Al tratar de caminar, pierde el equilibro debido a que seguía mareada por el golpe.
Sin decir nada, el hombre la toma por la cintura para evitar que caiga y la guía para que pueda caminar por el pasillo, siendo encontrados por su padre, que salía del salón donde estaban reunidos los varones.
— Mi ternura, ¿qué te ha pasado? — pregunta Sergio al ver a su hija apoyada en compañía del Conde de Valcáliz.
— Papá, no me siento bien, tengo jaqueca.
— La encontré por el pasillo y la hice tropezar, ha sido mi culpa — responde el Conde — lo mejor es que le vea un médico.
— Usted no ha tenido la culpa, yo he sido descuidada, perdóneme — volvía a decir Luciana.

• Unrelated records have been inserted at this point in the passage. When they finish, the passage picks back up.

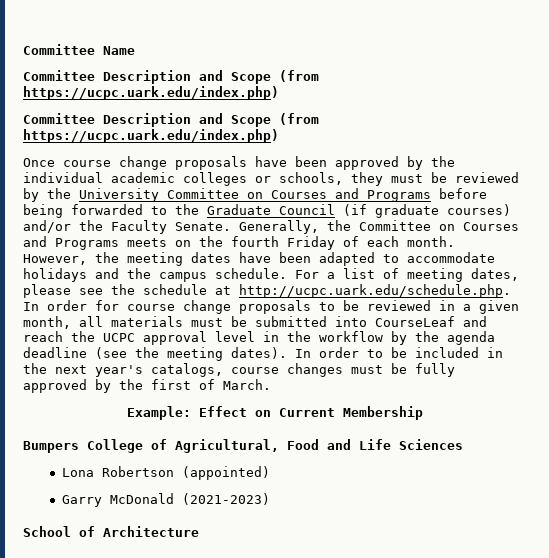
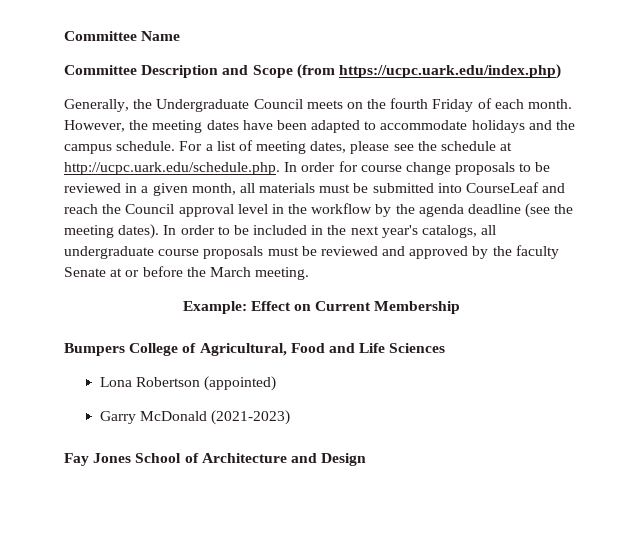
  Committee Name
  Committee Description and Scope (from https://ucpc.uark.edu/index.php)
- Committee Description and Scope (from https://ucpc.uark.edu/index.php)
- Once course change proposals have been approved by the individual academic colleges or schools, they must be reviewed by the University Committee on Courses and Programs before being forwarded to the Graduate Council (if graduate courses) and/or the Faculty Senate. Generally, the Committee on Courses and Programs meets on the fourth Friday of each month.
+ Generally, the Undergraduate Council meets on the fourth Friday of each month.
- For a list of meeting dates, please see the schedule at http://ucpc.uark.edu/schedule.php. In order for course change proposals to be reviewed in a given month, all materials must be submitted into CourseLeaf and reach the UCPC approval level in the workflow by the agenda deadline (see the meeting dates).
+ For a list of meeting dates, please see the schedule at http://ucpc.uark.edu/schedule.php. In order for course change proposals to be reviewed in a given month, all materials must be submitted into CourseLeaf and reach the Council approval level in the workflow by the agenda deadline (see the meeting dates).
- In order to be included in the next year's catalogs, course changes must be fully approved by the first of March.
+ In order to be included in the next year's catalogs, all undergraduate course proposals must be reviewed and approved by the faculty Senate at or before the March meeting.
- School of Architecture
+ Fay Jones School of Architecture and Design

— Eso ya no importa pequeña, te llevaré a tu habitación para que puedas descansar — Sergio toma a su hija para que se apoye en él y poder dejar libre de aquella preocupación a aquel hombre que le acompañaba.
— Llamaré al médico para que atienda a la señorita Luciana — informa el Conde.

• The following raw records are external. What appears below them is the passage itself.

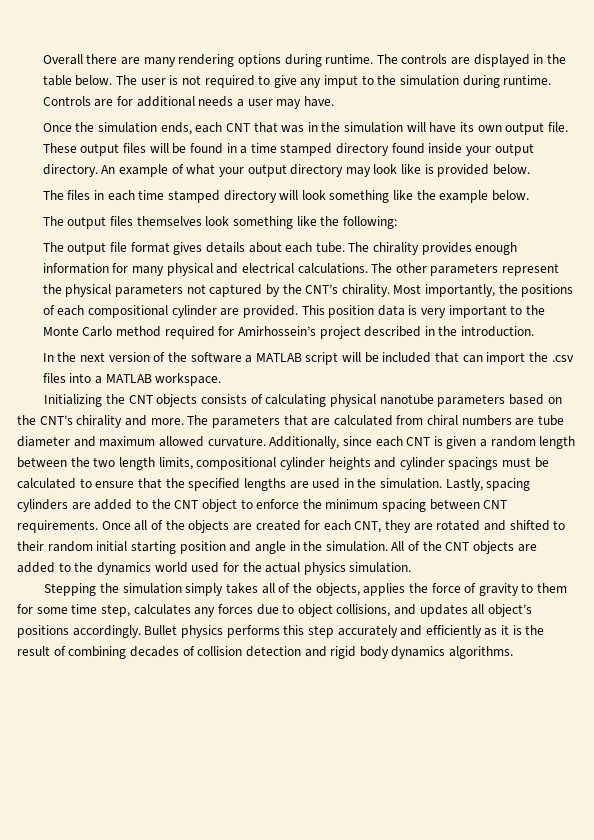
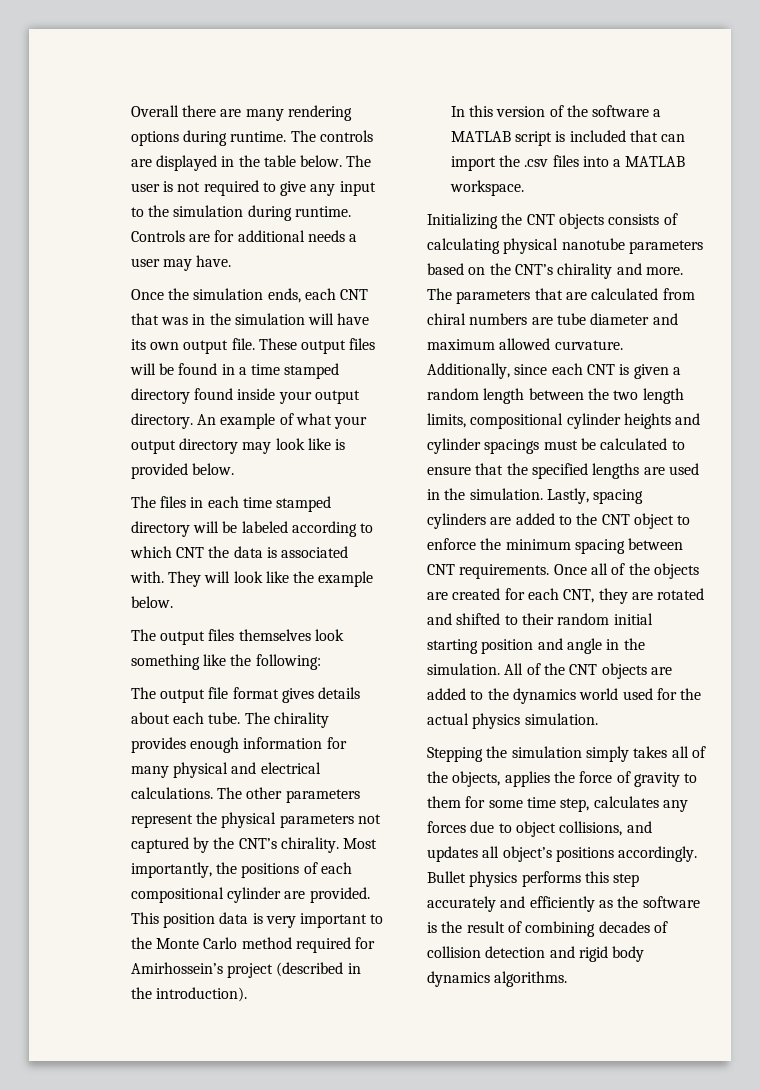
- The user is not required to give any imput to the simulation during runtime.
+ The user is not required to give any input to the simulation during runtime.
- The files in each time stamped directory will look something like the example below.
+ The files in each time stamped directory will be labeled according to which CNT the data is associated with. They will look like the example below.
- This position data is very important to the Monte Carlo method required for Amirhossein’s project described in the introduction.
+ This position data is very important to the Monte Carlo method required for Amirhossein’s project (described in the introduction).
- In the next version of the software a MATLAB script will be included that can import the .csv files into a MATLAB workspace.
+ In this version of the software a MATLAB script is included that can import the .csv files into a MATLAB workspace.
- Bullet physics performs this step accurately and efficiently as it is the result of combining decades of collision detection and rigid body dynamics algorithms.
+ Bullet physics performs this step accurately and efficiently as the software is the result of combining decades of collision detection and rigid body dynamics algorithms.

— Gracias Maximiliano, le iré a dejar a su alcoba y luego regreso — informa Sergio, alejándose con su hija por el pasillo.
El Conde de Valcáliz, era el mejor amigo de Sergio Fortunato y director del banco Claramonte, perteneciente a su esposa, la Condesa de Valcáliz. Él era un hombre reservado por su timidez, pero en extremo amable, de cabello y ojos negro, con piel pálida que le daba un aspecto sombrío, de prácticamente la misma edad que don Sergio.
La amabilidad del Conde, hacían sentir culpable a Luciana por todas las veces que se ha burlado de él en secreto con su prima Eleonora, pero ¿Cómo no hacerlo? Si estaba casado con una mujer que le doblaba en edad, además de ser bajita y un poco gorda, en cambio, él era muy alto y delgado, lo que le hacía verse una pareja totalmente incompatible. Pero lo que producía el mayor número de risas, es que cada tanto el Conde aparecía con señales de golpes en el rostro o un ojo morado, especulando con que su esposa lo debía de haber golpeado por no ser un buen chico.
En la soledad de su alcoba, Luciana se mantenía recostada en su cama, con un paño frío sobre su frente y miraba el destello que daba la luz de la luna por su ventana. Al abrirse la puerta de su habitación, ingresa Eleonora, que rápidamente se desprende de su vestido para ingresar a la cama y abrazarla. Ambas no dijeron nada, solo necesitaban la compañía de la otra para poder dormir, esperando que aquella pena de haber perdido a su bisabuelo, pueda pasar pronto.